Files

Pim van Pelt d3c5c86037 VPP load-balancer dataplane integration: state, sync, and global conf

This commit wires maglevd through to VPP's LB plugin end-to-end, using
locally-generated GoVPP bindings for the newer v2 API messages.

VPP binapi (vendored)
- New package internal/vpp/binapi/ containing lb, lb_types, ip_types, and
  interface_types, generated from a local VPP build (~/src/vpp) via a new
  'make vpp-binapi' target. GoVPP v0.12.0 upstream lacks the v2 messages we
  need (lb_conf_get, lb_add_del_vip_v2, lb_add_del_as_v2, lb_as_v2_dump,
  lb_as_set_weight), so we commit the generated output in-tree.
- All generated files go through our loggedChannel wrapper; every VPP API
  send/receive is recorded at DEBUG via slog (vpp-api-send / vpp-api-recv /
  vpp-api-send-multi / vpp-api-recv-multi) so the full wire-level trail is
  auditable. NewAPIChannel is unexported — callers must use c.apiChannel().

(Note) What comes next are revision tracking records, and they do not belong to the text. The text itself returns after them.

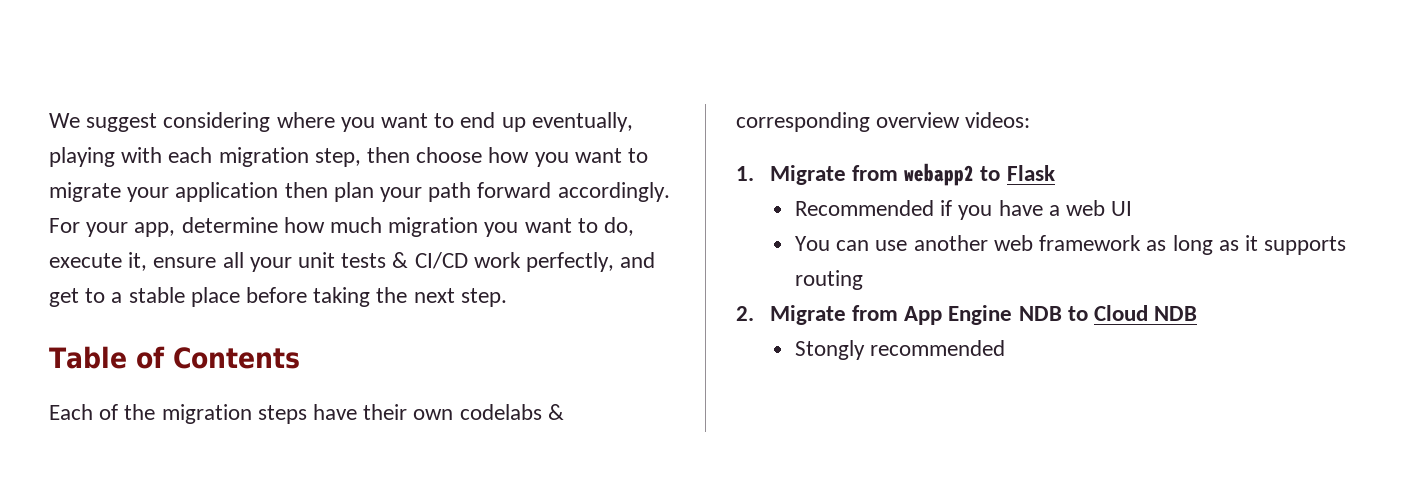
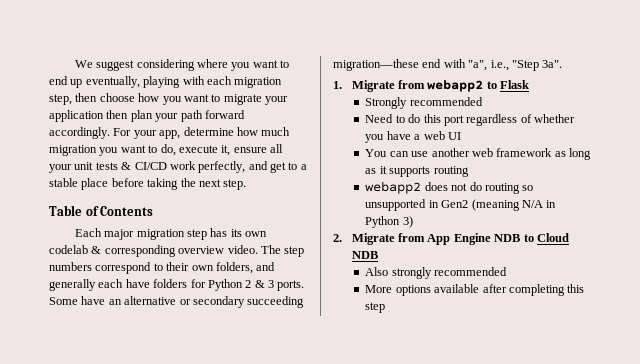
- Each of the migration steps have their own codelabs & corresponding overview videos:
+ Each major migration step has its own codelab & corresponding overview video. The step numbers correspond to their own folders, and generally each have folders for Python 2 & 3 ports. Some have an alternative or secondary succeeding migration—these end with "a", i.e., "Step 3a".
- Recommended if you have a web UI
+ Strongly recommended
+ Need to do this port regardless of whether you have a web UI
+ webapp2 does not do routing so unsupported in Gen2 (meaning N/A in Python 3)
- Stongly recommended
+ Also strongly recommended
+ More options available after completing this step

Read path: GetLBState{All,VIP}
- GetLBStateAll returns a full snapshot (global conf + every VIP with its
  attached application servers).
- GetLBStateVIP looks up a single VIP by (prefix, protocol, port) and
  returns (nil, nil) when the VIP doesn't exist in VPP. This is the
  efficient path for targeted updates on a busy LB.
- Helpers factored out: getLBConf, dumpAllVIPs, dumpASesForVIP, lookupVIP,
  vipFromDetails.

Write path: SyncLBState{All,VIP}
- SyncLBStateAll reconciles every configured frontend with VPP: creates
  missing VIPs, removes stale ones (with AS flush), and reconciles AS
  membership and weights within VIPs that exist on both sides.
- SyncLBStateVIP targets a single frontend by name. Never removes VIPs.
  Returns ErrFrontendNotFound (wrapped with the name) when the frontend
  isn't in config, so callers can use errors.Is.
- Shared reconcileVIP helper does the per-VIP AS diff; removeVIP is used
  only by the full-sync pass.
- LbAddDelVipV2 requests always set NewFlowsTableLength=1024. The .api
  default=1024 annotation is only applied by VAT/CLI parsers, not wire-
  level marshalling — sending 0 caused VPP to vec_validate with mask
  0xFFFFFFFF and OOM-panic.
- Pool semantics: backends in the primary (first) pool of a frontend get
  their configured weight; backends in secondary pools get weight 0. All
  backends are installed so higher layers can flip weights on failover
  without add/remove churn.
- Every individual change emits a DEBUG slog (vpp-lbsync-vip-add/del,
  vpp-lbsync-as-add/del, vpp-lbsync-as-weight). Start/done INFO logs
  carry a scope=all|vip label plus aggregate counts.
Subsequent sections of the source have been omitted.